Days after Russia sent troops into Ukraine, German carmaker Volkswagen joined the hordes of Western companies announcing they were quitting the Russian market.
It took them more than a year to complete the sale — a 125 million euro deal to an Avilon-linked business. The assets were valued at 1.5 billion euros before the war.
Art Finance — a company 100% owned by former Avilon CEO Andrey Pavlovich — was the official buyer. VW said Art Finance was “supported by the Russian Dealer Avilon.” Its Russian business was subsequently renamed “AGR Automotive Group.”
Avilon has denied the connection.
“Avilon AG is not related to and is not a part of the structure of AGR, just as AGR is not part of the structure of Avilon AG,” Avilon’s press office told The Bell.
Before the war, Volkswagen accounted for over 10% of the Russian car market — selling more than 175,000 cars under the VW and Skoda brands.
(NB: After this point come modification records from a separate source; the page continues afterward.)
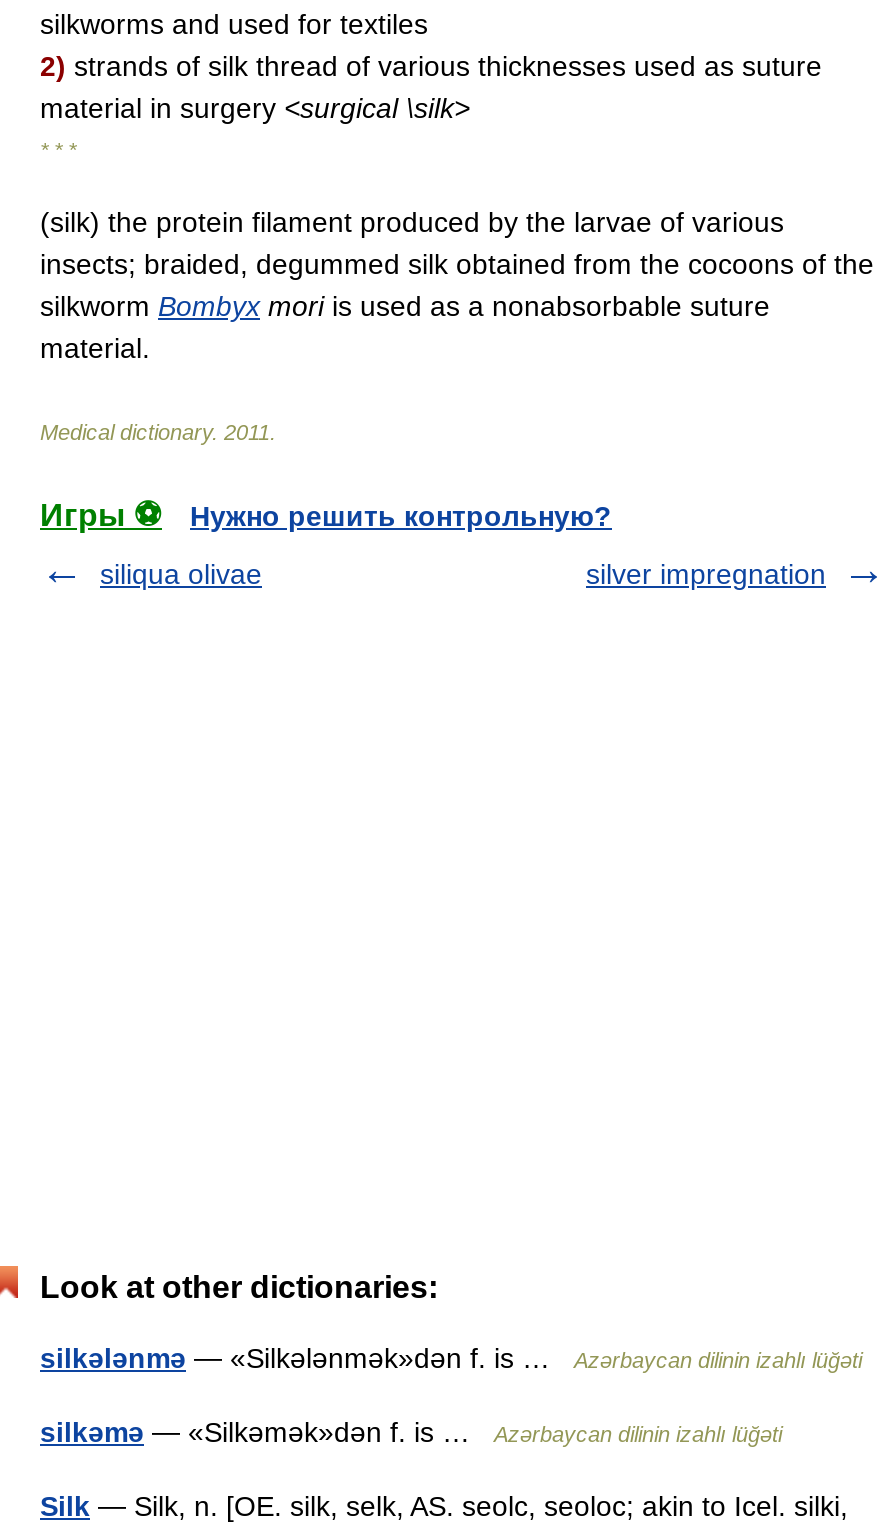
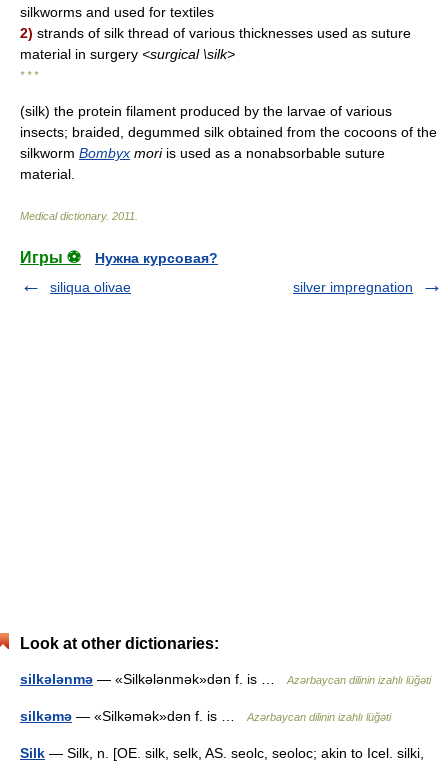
- Нужно решить контрольную?
+ Нужна курсовая?
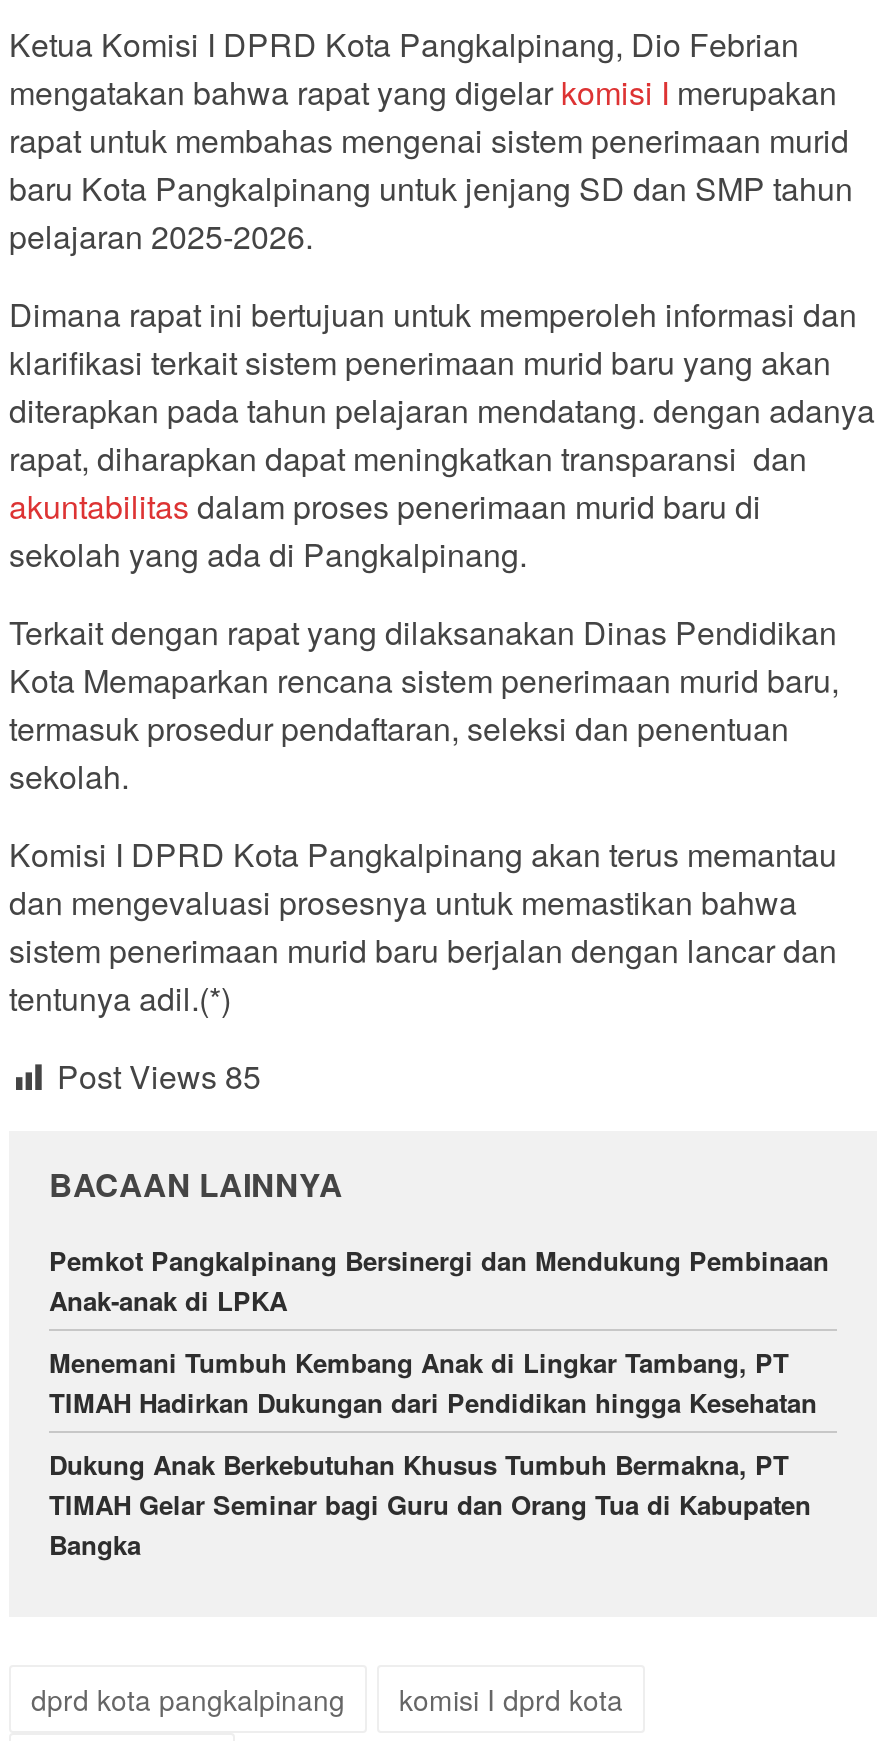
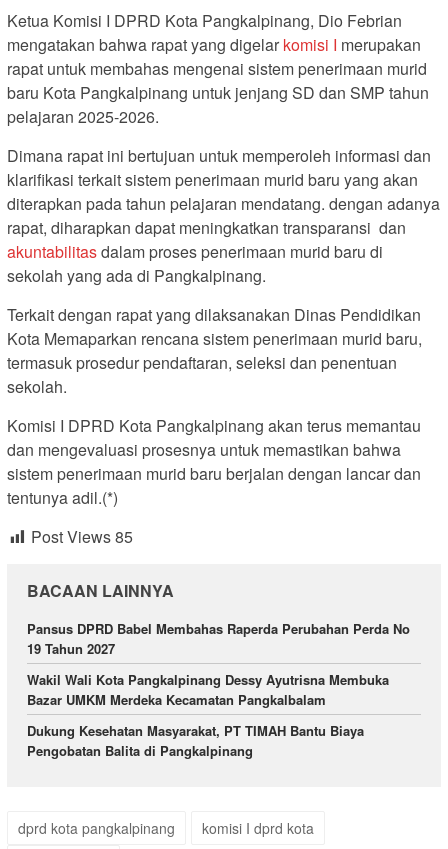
- Pemkot Pangkalpinang Bersinergi dan Mendukung Pembinaan
- Anak-anak di LPKA
+ Pansus DPRD Babel Membahas Raperda Perubahan Perda No
+ 19 Tahun 2027

- Menemani Tumbuh Kembang Anak di Lingkar Tambang, PT
- TIMAH Hadirkan Dukungan dari Pendidikan hingga Kesehatan
+ Wakil Wali Kota Pangkalpinang Dessy Ayutrisna Membuka
+ Bazar UMKM Merdeka Kecamatan Pangkalbalam

- Dukung Anak Berkebutuhan Khusus Tumbuh Bermakna, PT
- TIMAH Gelar Seminar bagi Guru dan Orang Tua di Kabupaten
- Bangka
+ Dukung Kesehatan Masyarakat, PT TIMAH Bantu Biaya
+ Pengobatan Balita di Pangkalpinang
It had revenues of 210 billion rubles ($2.3 billion) and profit of 40 billion rubles ($430 million).
In December 2023, Art Finance followed up the VW deal by buying Hyundai’s assets — principally its St. Petersburg plant — for the symbolic value of 10,000 rubles ($110), according to South Korean media.
Hyundai had an even bigger slice of the market before the invasion, selling some 370,000 cars — Hyundai and Kia brands — a year, or 22% of all auto sales in Russia. Revenue was 206 billion rubles ($2.2 billion) with net profit of 11 billion rubles ($120 million). The business was valued at 122 billion rubles ($1.3 billion).
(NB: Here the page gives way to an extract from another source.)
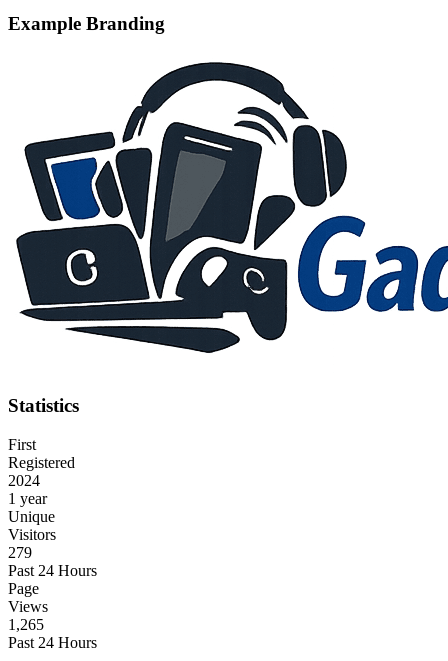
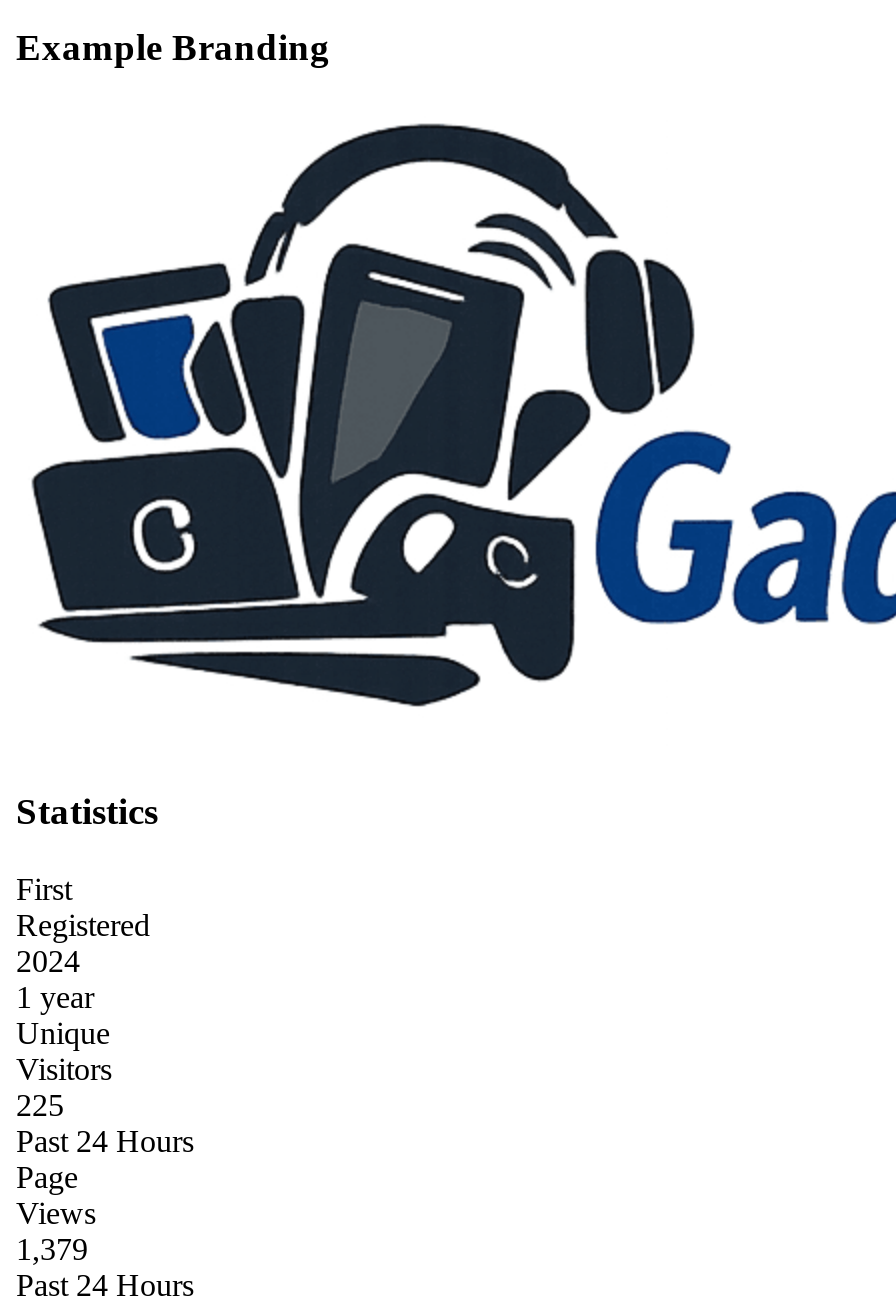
- 279
+ 225

- 1,265
+ 1,379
Varshavsky saw the opportunity as too good to turn down, according to a market participant familiar with the businessmen. “‘100 million euros for Volkswagen and even less for Hyundai? Let’s take it,” he quoted Varshavsky as saying.
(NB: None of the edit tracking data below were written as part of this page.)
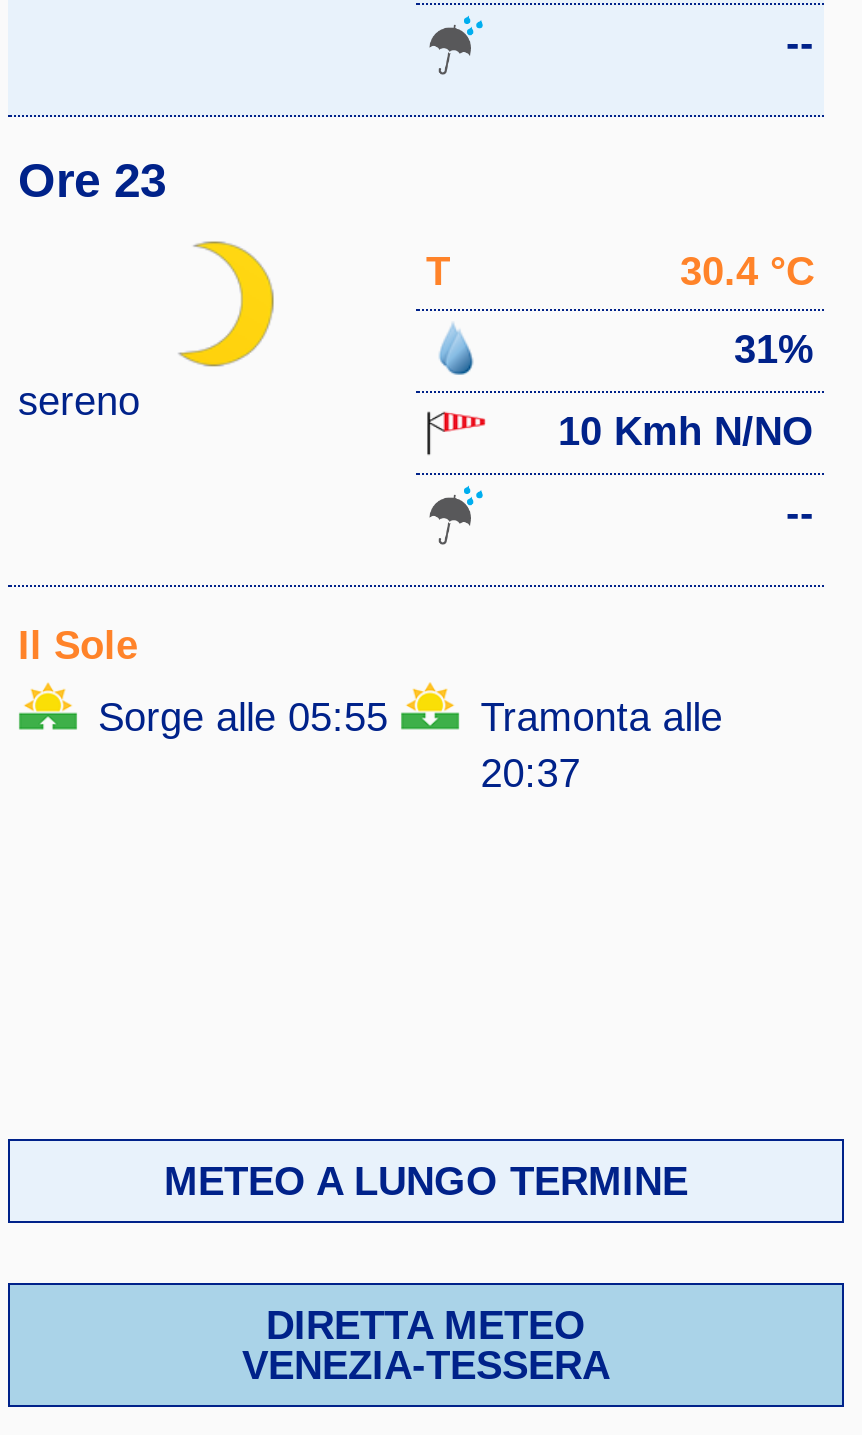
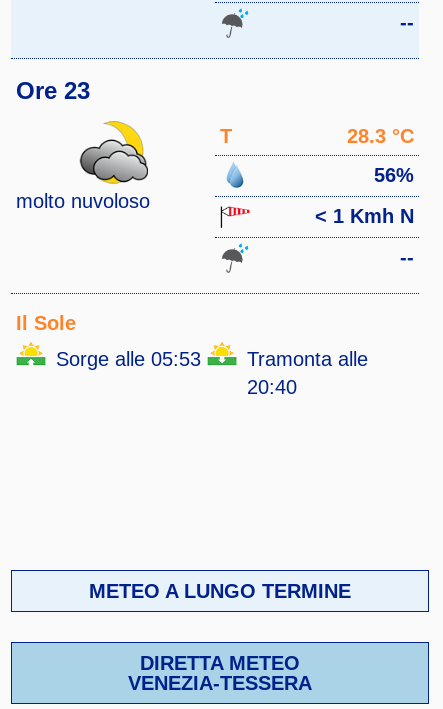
- 30.4 °C
+ 28.3 °C

- [image]
- sereno
+ [image]
+ molto nuvoloso

- 31%
+ 56%

- 10 Kmh N/NO
+ < 1 Kmh N

- Sorge alle 05:55
+ Sorge alle 05:53

- 20:37
+ 20:40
Two of Varshavsky’s associates described his business strategy as: “buy cheap, and then we’ll figure it out.”
Restarting production and making the factories profitable again is a different task. As the plants used to assemble cars from overseas parts, the new owner will have to build an entirely new supply chain.
“There is no way they can be manufacturers … the plants can only be leased out,” one source in the auto market told The Bell.
In June 2023, Russian Trade and Industry Minister Denis Manturov said a “well-known Chinese carmaker” would be found as a “technological partner” to help restart production at VW’s old factory, which he said could be done in 2023. That deadline has now shifted to the first half of 2024.
The deal for Hyundai included parts for several thousands cars that had been abandoned in the factory, waiting to be assembled. AGR Automotive Group said this year it was ready to start production of several models — Hyundai and Kia cars under new brand names.
What happens when the parts run out is an open question.
One source in the auto market said negotiations with possible Chinese partners were not going smoothly. They had approached potential partners with a message along the lines of: “You pay us for the whole plant up front, so that we recoup our investment, and then we’ll talk about joint production.”
Publicly at least, no Chinese company has appeared interested so far. And the long-term fate of some of the most productive auto factories in Russia remains unclear.